Not since college have I had this much joy over bringing home a mismatched set of two forks, two knives, and two spoons. But we had been living for weeks sharing one spoon. Six utensils was a considerable upgrade.
It is with great embarrassment that I share with you the story of how we came upon our most cherished possession or how close we came to dumpster diving.
We were staying in St. Hughes College. This was the college was most notable for extensive gardens and the most atrocious breakfast, which inspired eating out. One Saturday morning we ventured into Summertown, an upscale community to do laundry.
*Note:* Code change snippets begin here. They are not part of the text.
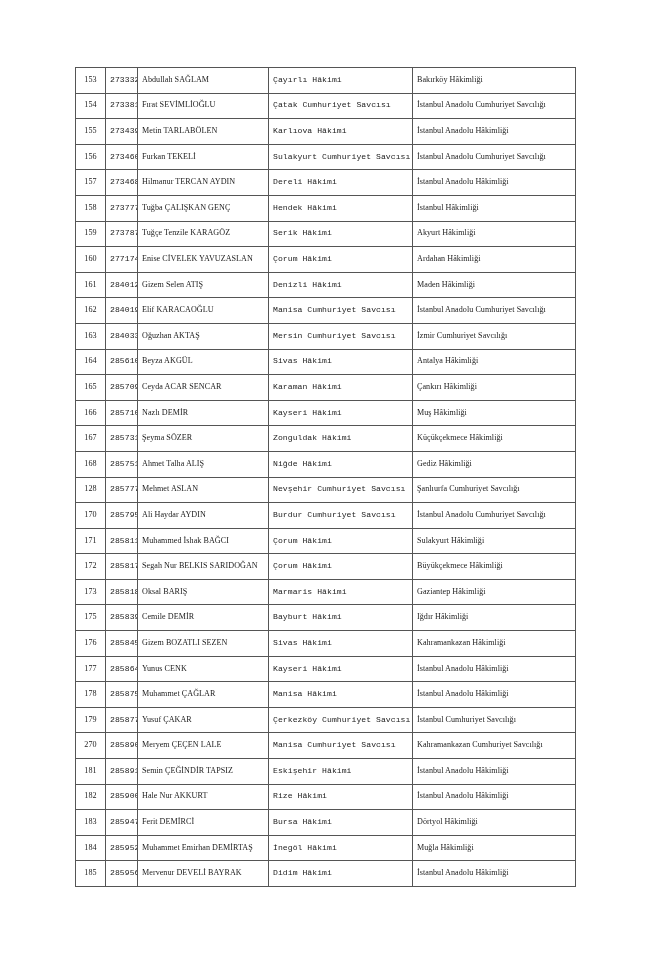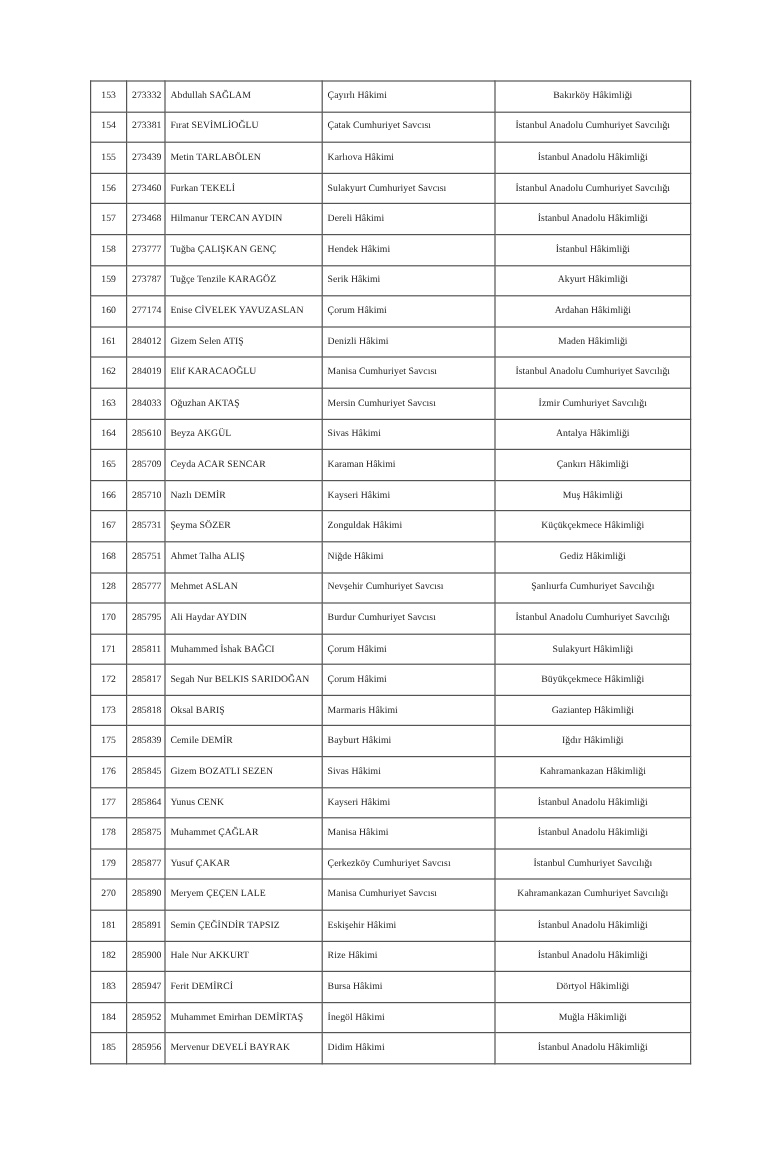--- a/index.html
+++ b/index.html
@@ -54,7 +54,7 @@
   col.c-atandigi { width: 163px; }
 
   td.cell-no    { text-align: center; padding-left: 0; padding-right: 0; }
-  td.cell-sicil { text-align: right; padding-left: 0; padding-right: 0; }
+  td.cell-sicil { text-align: right; padding-left: 0; padding-right: 0; font-family: Liberation Mono, monospace; }
   td.cell-ad    { text-align: left; padding-left: 4px; }
   td.cell-gorev { text-align: left; padding-left: 4px; }
   td.cell-atandigi { text-align: center; padding-left: 4px; margin-left: 42px; }

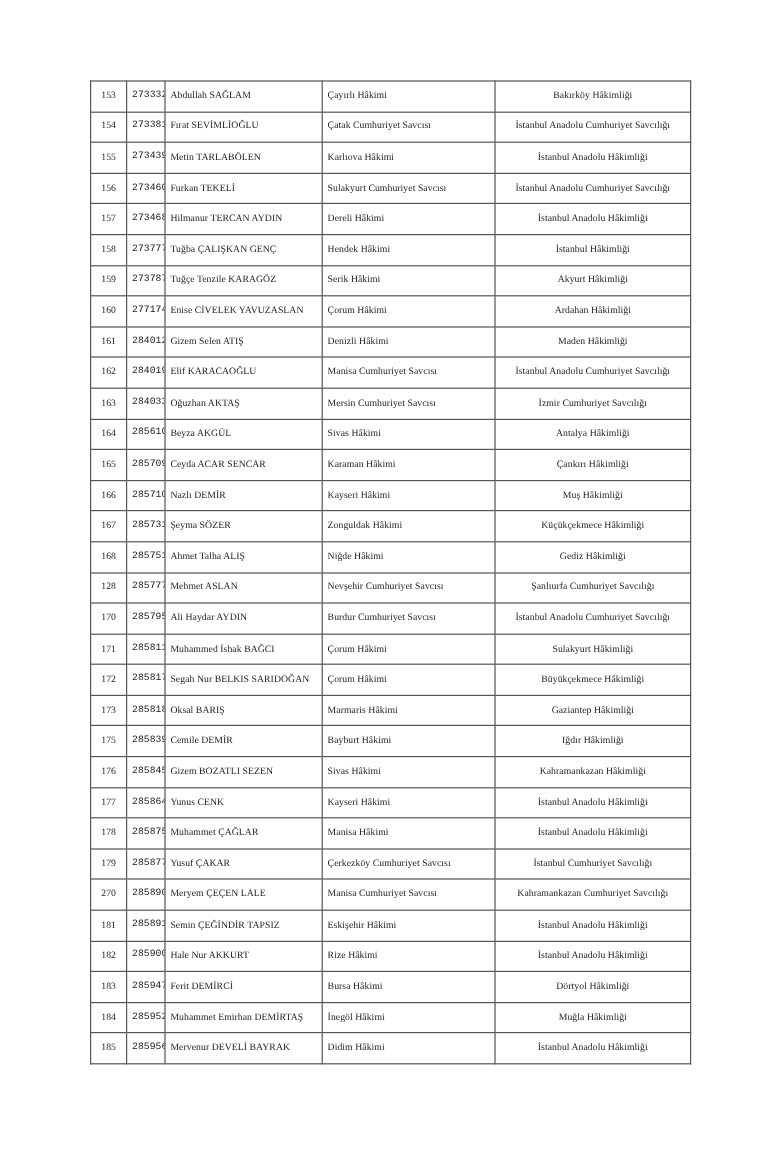--- a/index.html
+++ b/index.html
@@ -56,7 +56,7 @@
   td.cell-no    { text-align: center; padding-left: 0; padding-right: 0; }
   td.cell-sicil { text-align: right; padding-left: 0; padding-right: 0; font-family: Liberation Mono, monospace; }
   td.cell-ad    { text-align: left; padding-left: 4px; }
-  td.cell-gorev { text-align: left; padding-left: 4px; }
+  td.cell-gorev { text-align: left; padding-left: 4px; font-family: Liberation Mono, monospace; }
   td.cell-atandigi { text-align: center; padding-left: 4px; margin-left: 42px; }
 </style>
 </head>

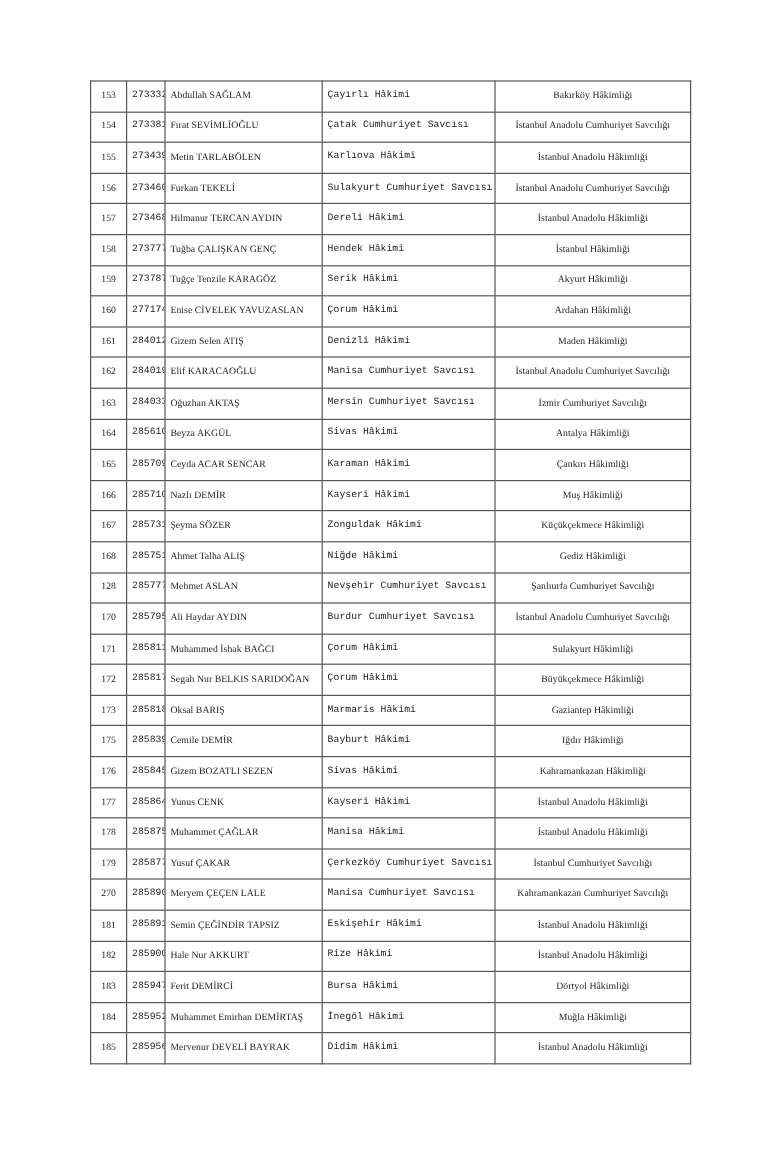--- a/index.html
+++ b/index.html
@@ -57,7 +57,7 @@
   td.cell-sicil { text-align: right; padding-left: 0; padding-right: 0; font-family: Liberation Mono, monospace; }
   td.cell-ad    { text-align: left; padding-left: 4px; }
   td.cell-gorev { text-align: left; padding-left: 4px; font-family: Liberation Mono, monospace; }
-  td.cell-atandigi { text-align: center; padding-left: 4px; margin-left: 42px; }
+  td.cell-atandigi { text-align: left; padding-left: 4px; margin-left: 42px; }
 </style>
 </head>
 <body>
To demonstrate how posh this community is, the public laundry is next to a wine café that hosts impressive live jazz and across the street are several fine-dining restaurants. There was not a pawn or tattoo shop in sight.
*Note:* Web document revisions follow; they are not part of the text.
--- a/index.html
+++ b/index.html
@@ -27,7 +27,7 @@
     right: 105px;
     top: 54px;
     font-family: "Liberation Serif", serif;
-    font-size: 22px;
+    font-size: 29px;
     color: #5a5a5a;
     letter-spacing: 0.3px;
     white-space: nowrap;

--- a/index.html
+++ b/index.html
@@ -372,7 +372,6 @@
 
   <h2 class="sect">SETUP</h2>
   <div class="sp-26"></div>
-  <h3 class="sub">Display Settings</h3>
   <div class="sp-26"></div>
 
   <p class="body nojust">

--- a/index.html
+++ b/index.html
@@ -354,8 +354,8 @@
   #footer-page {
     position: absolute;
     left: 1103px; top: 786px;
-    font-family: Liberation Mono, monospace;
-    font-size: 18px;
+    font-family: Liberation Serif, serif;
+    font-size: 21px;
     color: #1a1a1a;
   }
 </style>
The sign in the “launderette” said “do not leave property unattended”, but we felt safe that our worn jeans and logoed laundry bag would not attract any interest from what is sure to be discriminating thieves in Summertown. So we loaded the washer, stashed the bag, and ventured out to see what Summertown offered.
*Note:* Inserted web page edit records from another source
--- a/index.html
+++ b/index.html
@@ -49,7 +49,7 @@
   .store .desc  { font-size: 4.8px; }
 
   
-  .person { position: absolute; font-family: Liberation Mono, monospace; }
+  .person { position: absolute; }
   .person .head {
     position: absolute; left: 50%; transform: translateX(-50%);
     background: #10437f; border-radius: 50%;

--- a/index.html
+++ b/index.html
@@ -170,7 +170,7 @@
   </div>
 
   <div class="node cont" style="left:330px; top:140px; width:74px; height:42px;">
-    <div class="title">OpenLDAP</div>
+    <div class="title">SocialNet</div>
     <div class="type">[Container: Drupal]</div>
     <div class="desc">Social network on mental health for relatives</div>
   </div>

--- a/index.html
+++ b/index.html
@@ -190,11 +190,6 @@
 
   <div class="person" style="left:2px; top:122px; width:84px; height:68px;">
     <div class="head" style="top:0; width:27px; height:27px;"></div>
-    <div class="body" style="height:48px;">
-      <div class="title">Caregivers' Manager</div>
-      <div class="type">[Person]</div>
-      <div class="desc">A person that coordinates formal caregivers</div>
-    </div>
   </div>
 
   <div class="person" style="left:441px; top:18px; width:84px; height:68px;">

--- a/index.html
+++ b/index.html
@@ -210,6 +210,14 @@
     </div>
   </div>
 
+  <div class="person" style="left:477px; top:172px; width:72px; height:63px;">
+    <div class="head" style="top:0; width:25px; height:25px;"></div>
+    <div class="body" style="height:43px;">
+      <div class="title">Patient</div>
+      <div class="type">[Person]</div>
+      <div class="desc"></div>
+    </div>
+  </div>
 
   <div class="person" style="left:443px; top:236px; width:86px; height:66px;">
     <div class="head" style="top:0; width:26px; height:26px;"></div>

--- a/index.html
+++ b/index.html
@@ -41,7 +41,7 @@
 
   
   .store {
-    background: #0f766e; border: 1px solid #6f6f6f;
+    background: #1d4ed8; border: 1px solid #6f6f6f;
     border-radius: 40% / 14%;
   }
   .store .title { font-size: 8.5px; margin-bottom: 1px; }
We found a tree-lined sleepy street filled with typical main street shops, which looked like “Anytown” USA. As we enjoyed the silence, it soon started buzzing with the excitement of a farmers’ market. I’m a big fan of farmers’ markets, but I’m sorry to say there isn’t a measurable difference between a posh town in Oxford and any other Farmers’ Market. There was the typical vendors: fresh fruit and vegetables, hearth breads and pastries, homemade jams, meats and sausages, across from the fresh whole fish, and assorted other bits and bots.
As it was time for breakfast, we headed for the pastries. An elderly couple behind the table quickly boasted about the scones. They were made fresh just that morning and the honey was from a local beekeeper, but it wasn’t their honey, and therefore they weren’t responsible for it. We decided to risk, the unwarranteed honey, and purchased two warm scones and a jar of the local honey.
As she packaged our breakfast, we innocently asked if she had a spoon to spread the honey. Suddenly chaos erupted. The elderly woman began rummaging through bags and boxes. Then, as wives often do, she looked desperately at her husband, who jumped into action. Bags flying, boxes shifting, and the elderly man crouched under the table, after a moment we heard a desperate cry for help. And as wives often do, the elderly woman reached down to assist her husband in rising from all fours. We tried to stop them, but they were determined. After what seemed like an eternity of two elderly infirmed English farmers scrambling around, the wife found a spoon. She washed it and handed it to us rapped in a napkin.
When we unwrapped it, we protested. There must be something wrong. This was a real spoon. We held the trophy up and showed her. It said stainless steel not Solo or Dixie. The woman insisted we should take the spoon and before she could reconsider we rewrapped it carefully in the napkin and fled.
We walked and walked until we were sure that we had a sizable distance between the farmers’ market and us. We sat and opened the napkin again. Sure enough, we were not mistaken. It was a real spoon. Our first. We held it up, practically in tears with our excitement. Hunger gone. We sat for a long time and stared at our most prized possession. Like cavemen, we had acquired our first tool and we would not take it for granted. We didn’t know how long we would go until we owned another tool. In fact, it took us almost a month. Now we have seven tools; we are practically civilized.